Colcannon with Salmon


Another one in honor of St Patrick's Day, colcannon is an Irish classic. This recipe is a smashed potato version and the meal includes pan-roasted, honey mustard glazed salmon. It's more of a general guideline than a recipe.

1.5 lbs potatoes
equal volume of cabbage sliced into thin bite size pieces
2-3 TB butter or to taste
handful chopped green onions
salmon filets
dijon mustard
honey

Get started by cooking the potatoes in boiling water.

Use a large, lidded pan on high heat with about 1/2-inch of water to cook the cabbage.
Keep your eye on the cabbage, as it will probably take about 5-6 minutes to soften up, then drain it and keep it warm.

When the potatoes are done, drain them, add a few tbs of butter and a handful of chopped green onions and smash those with a potato masher.

Add the cooked cabbage, fold it in and season it to taste with salt and pepper.

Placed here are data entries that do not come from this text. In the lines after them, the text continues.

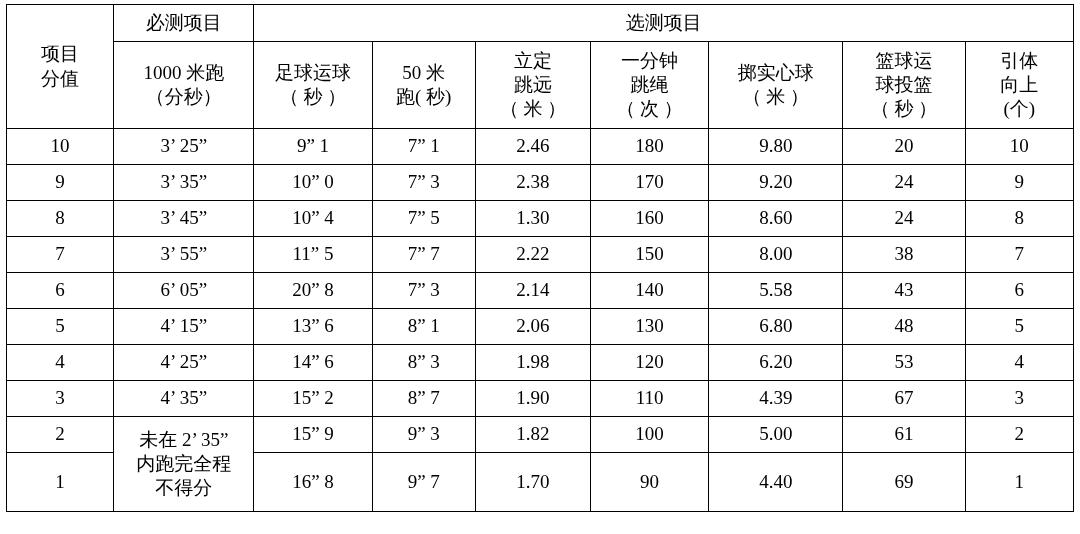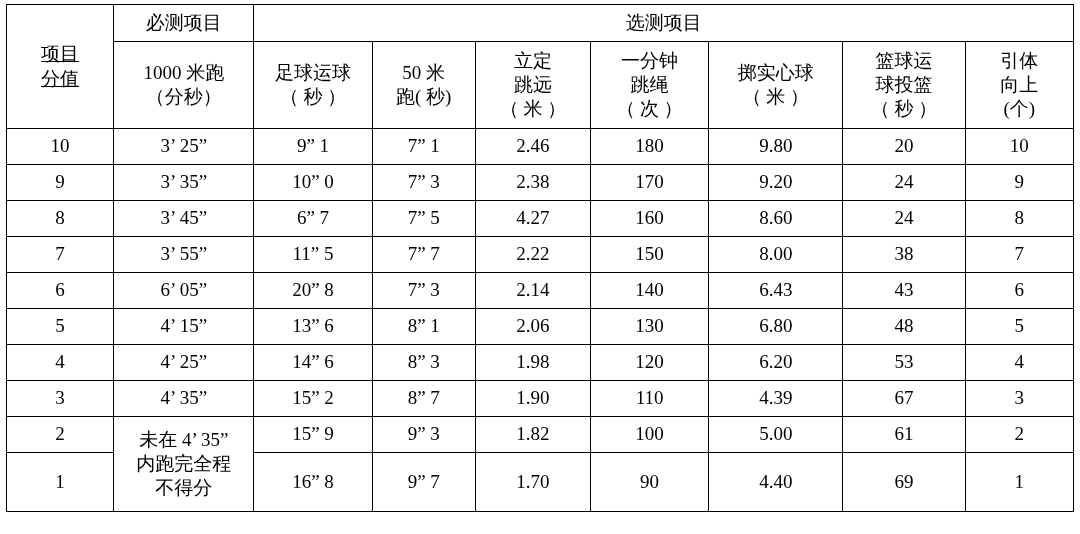--- a/index.html
+++ b/index.html
@@ -37,7 +37,6 @@
   .hdr-corner {
     font-size: 19px;
     line-height: 1.5;
-    text-decoration: underline;
   }
   .hdr-group {
     font-size: 19px;

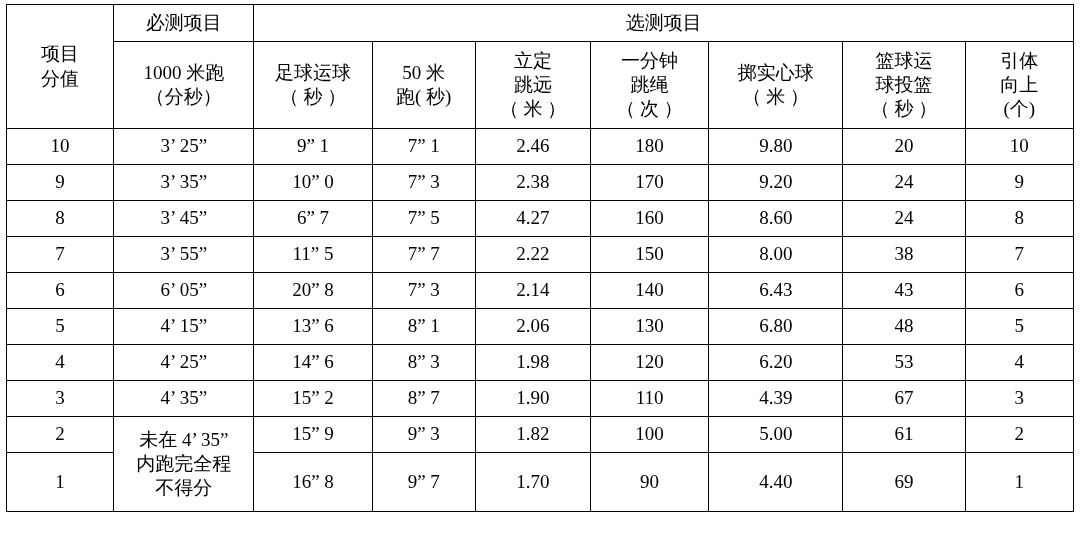--- a/index.html
+++ b/index.html
@@ -143,7 +143,7 @@
       <tr>
         <td class="cell">8</td>
         <td class="cell">3’ 45”</td>
-        <td class="cell">6” 7</td>
+        <td class="cell">10” 4</td>
         <td class="cell">7” 5</td>
         <td class="cell">4.27</td>
         <td class="cell">160</td>

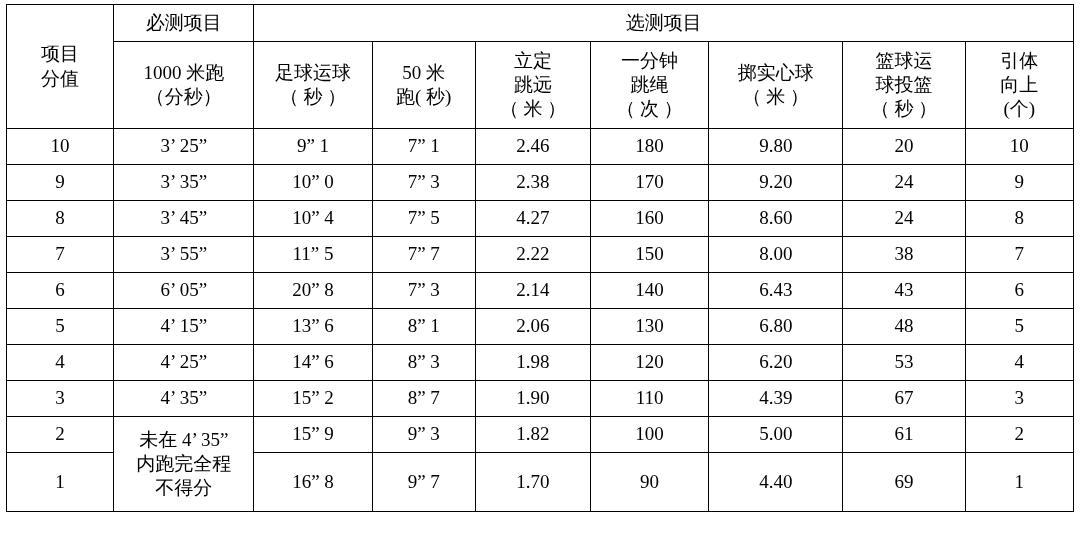--- a/index.html
+++ b/index.html
@@ -145,7 +145,7 @@
         <td class="cell">3’ 45”</td>
         <td class="cell">10” 4</td>
         <td class="cell">7” 5</td>
-        <td class="cell">4.27</td>
+        <td class="cell">1.30</td>
         <td class="cell">160</td>
         <td class="cell">8.60</td>
         <td class="cell">24</td>

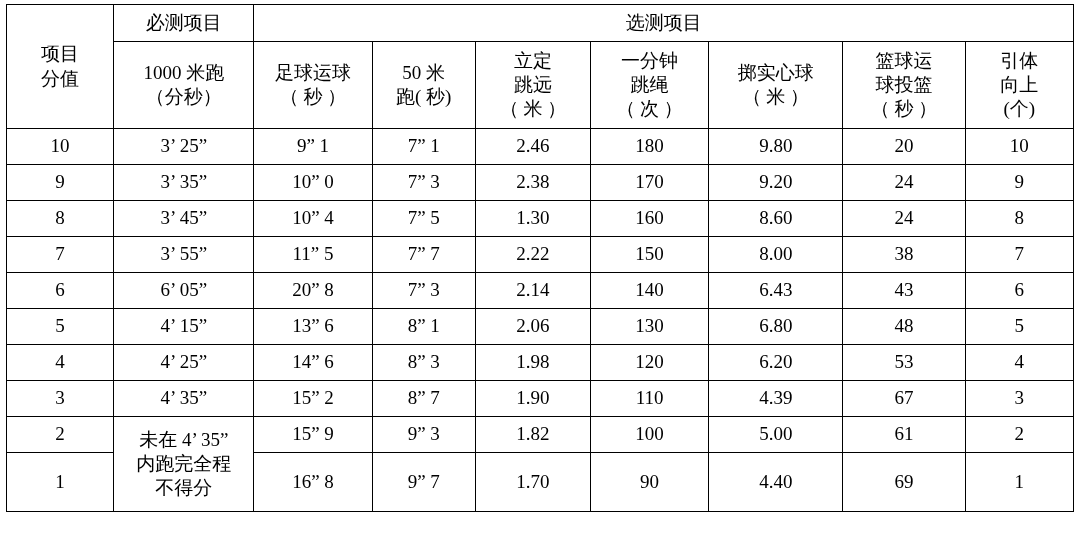--- a/index.html
+++ b/index.html
@@ -169,7 +169,7 @@
         <td class="cell">7” 3</td>
         <td class="cell">2.14</td>
         <td class="cell">140</td>
-        <td class="cell">6.43</td>
+        <td class="cell">5.58</td>
         <td class="cell">43</td>
         <td class="cell">6</td>
       </tr>

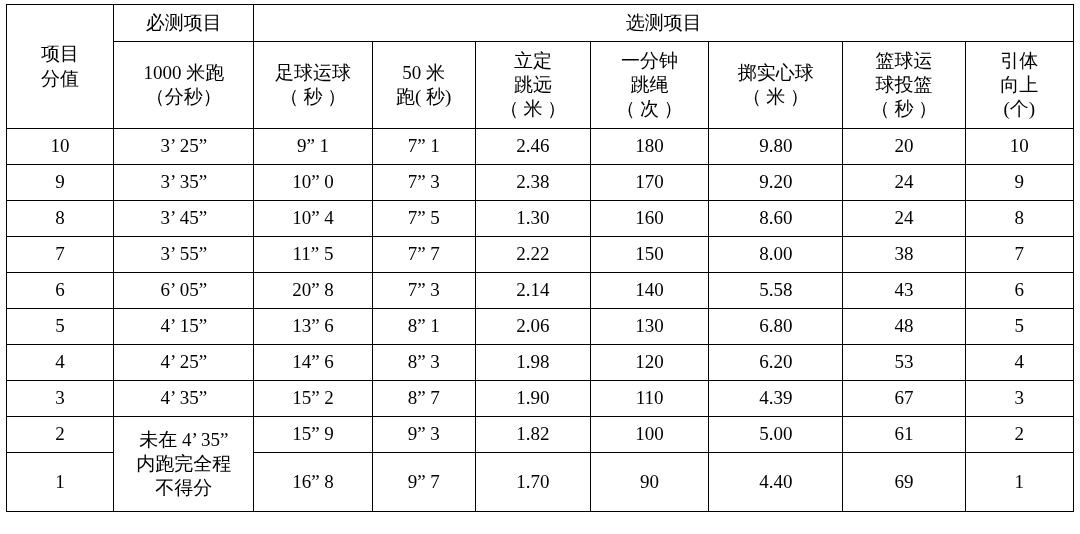--- a/index.html
+++ b/index.html
@@ -208,7 +208,7 @@
       </tr>
       <tr>
         <td class="cell">2</td>
-        <td class="cell-tall two-line" rowspan="2">未在 4’ 35”
+        <td class="cell-tall two-line" rowspan="2">未在 2’ 35”
 内跑完全程
 不得分</td>
         <td class="cell">15” 9</td>

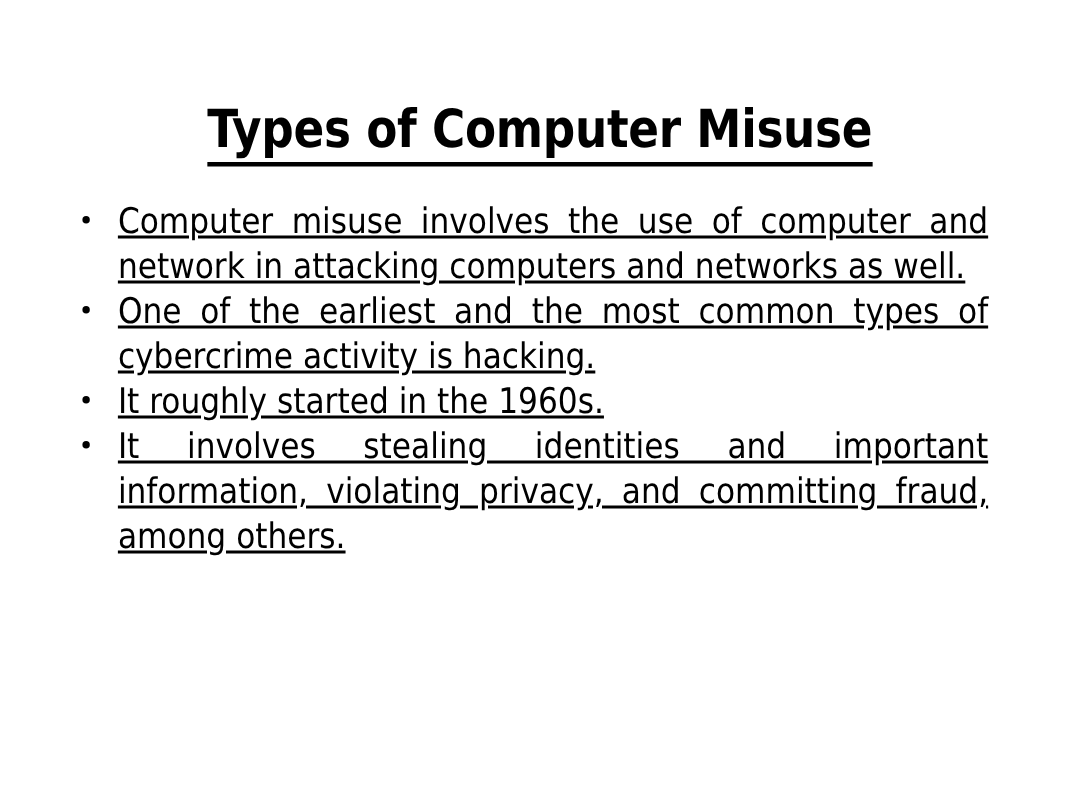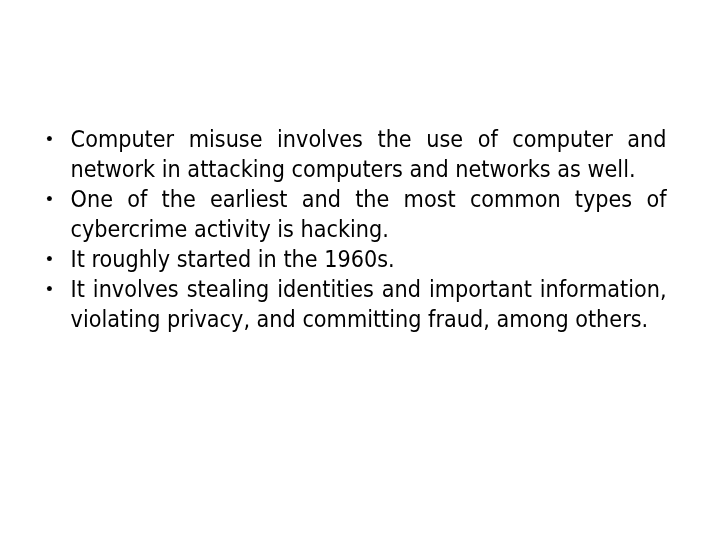--- a/index.html
+++ b/index.html
@@ -100,6 +100,9 @@
 
 <div id="slide">
 
+  <div id="title-block">
+    <h1 id="slide-title">Types of Computer Misuse</h1>
+  </div>
 
   <div id="body-block">
     <ul class="bullets">

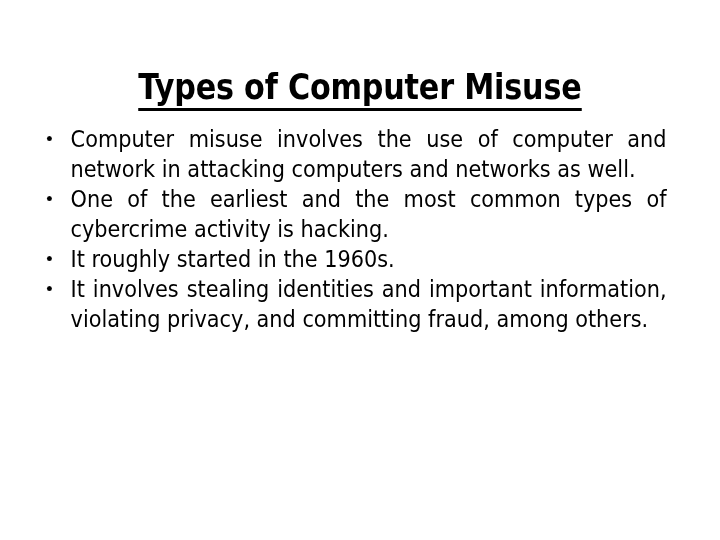--- a/index.html
+++ b/index.html
@@ -57,8 +57,9 @@
 
   ul.bullets {
     list-style: none;
-    margin: 0;
+    margin: 8px;
     padding: 0;
+    text-decoration: underline;
   }
 
   ul.bullets > li {

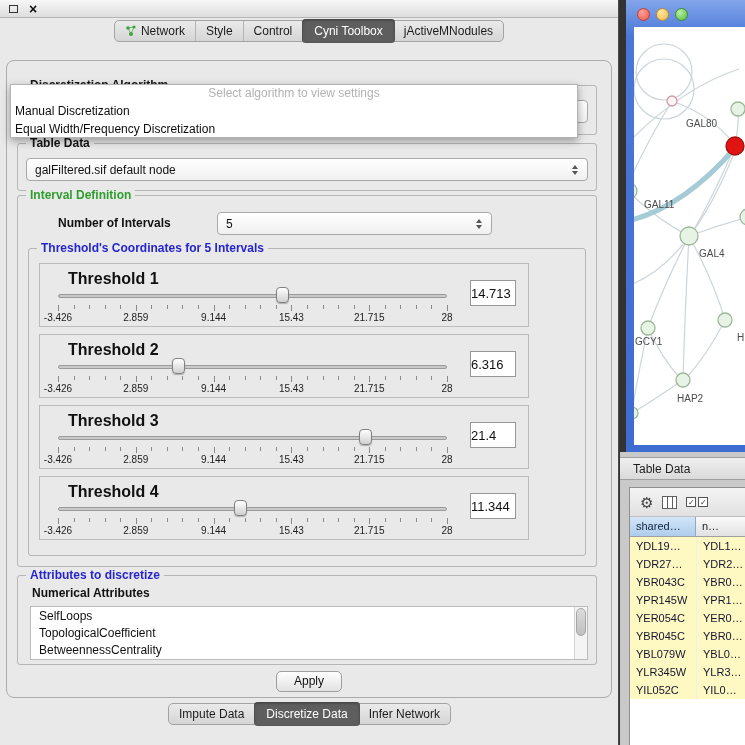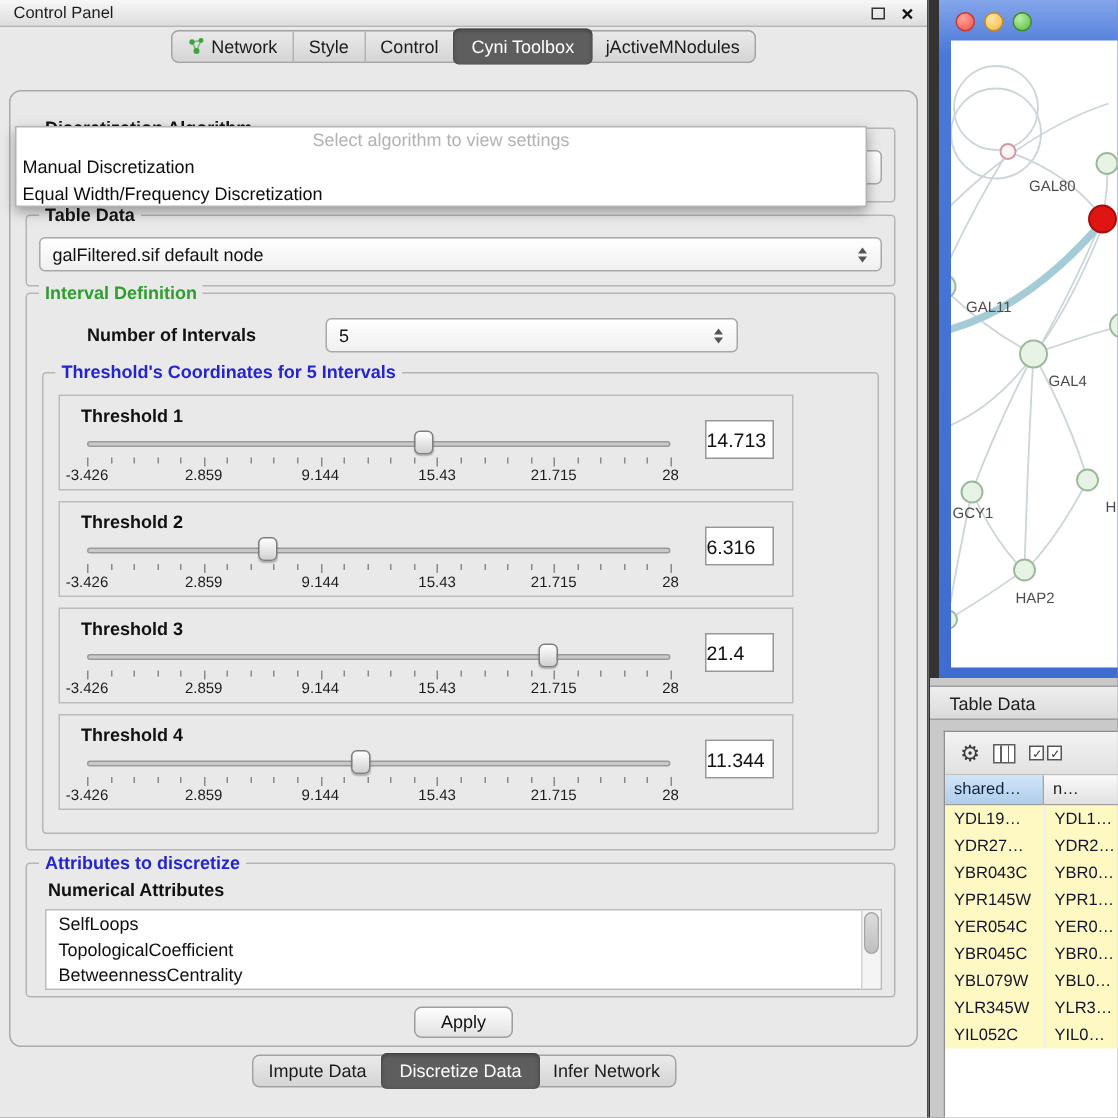--- a/index.html
+++ b/index.html
@@ -190,7 +190,6 @@
 <div class="control-panel">
 
   <div class="titlebar">
-    <span class="tb-title">Control Panel</span>
     <span class="float-box"></span>
     <span class="close-x">×</span>
   </div>

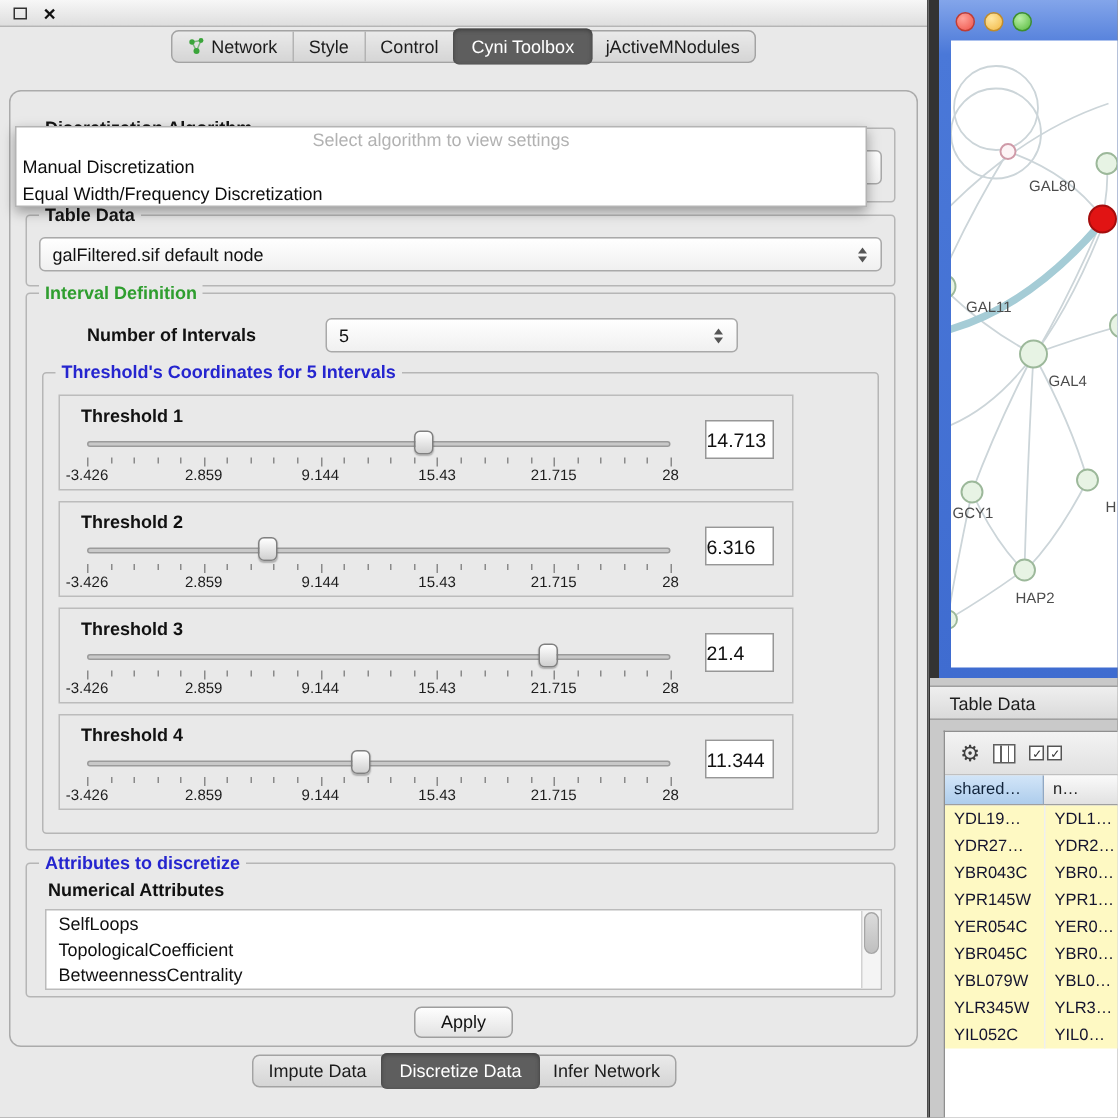--- a/index.html
+++ b/index.html
@@ -95,7 +95,7 @@
     position:relative; width:490px; height:64px; margin-bottom:7px;
     border:1px solid #bcbcbc; background:#e9e9e9;
   }
-  .t-label { position:absolute; left:14px; top:6px; font-size:12px; font-weight:bold; color:#111; }
+  .t-label { position:absolute; left:28px; top:6px; font-size:16px; font-weight:bold; color:#111; }
   .slider-zone { position:absolute; left:18px; top:0; width:389px; height:64px; }
   .slider-track {
     position:absolute; left:0; right:0; top:30px; height:4px;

Keep the potatoes warm after they are smashed and use the same pan used to cook the cabbage in to sear the salmon fillets. While the salmon is cooking, take a minute to combine equal parts honey and Dijon mustard. When the fish is cooked to your liking, serve it over the top of some of the smashed potatoes and drizzle some of the honey mustard on top of everything.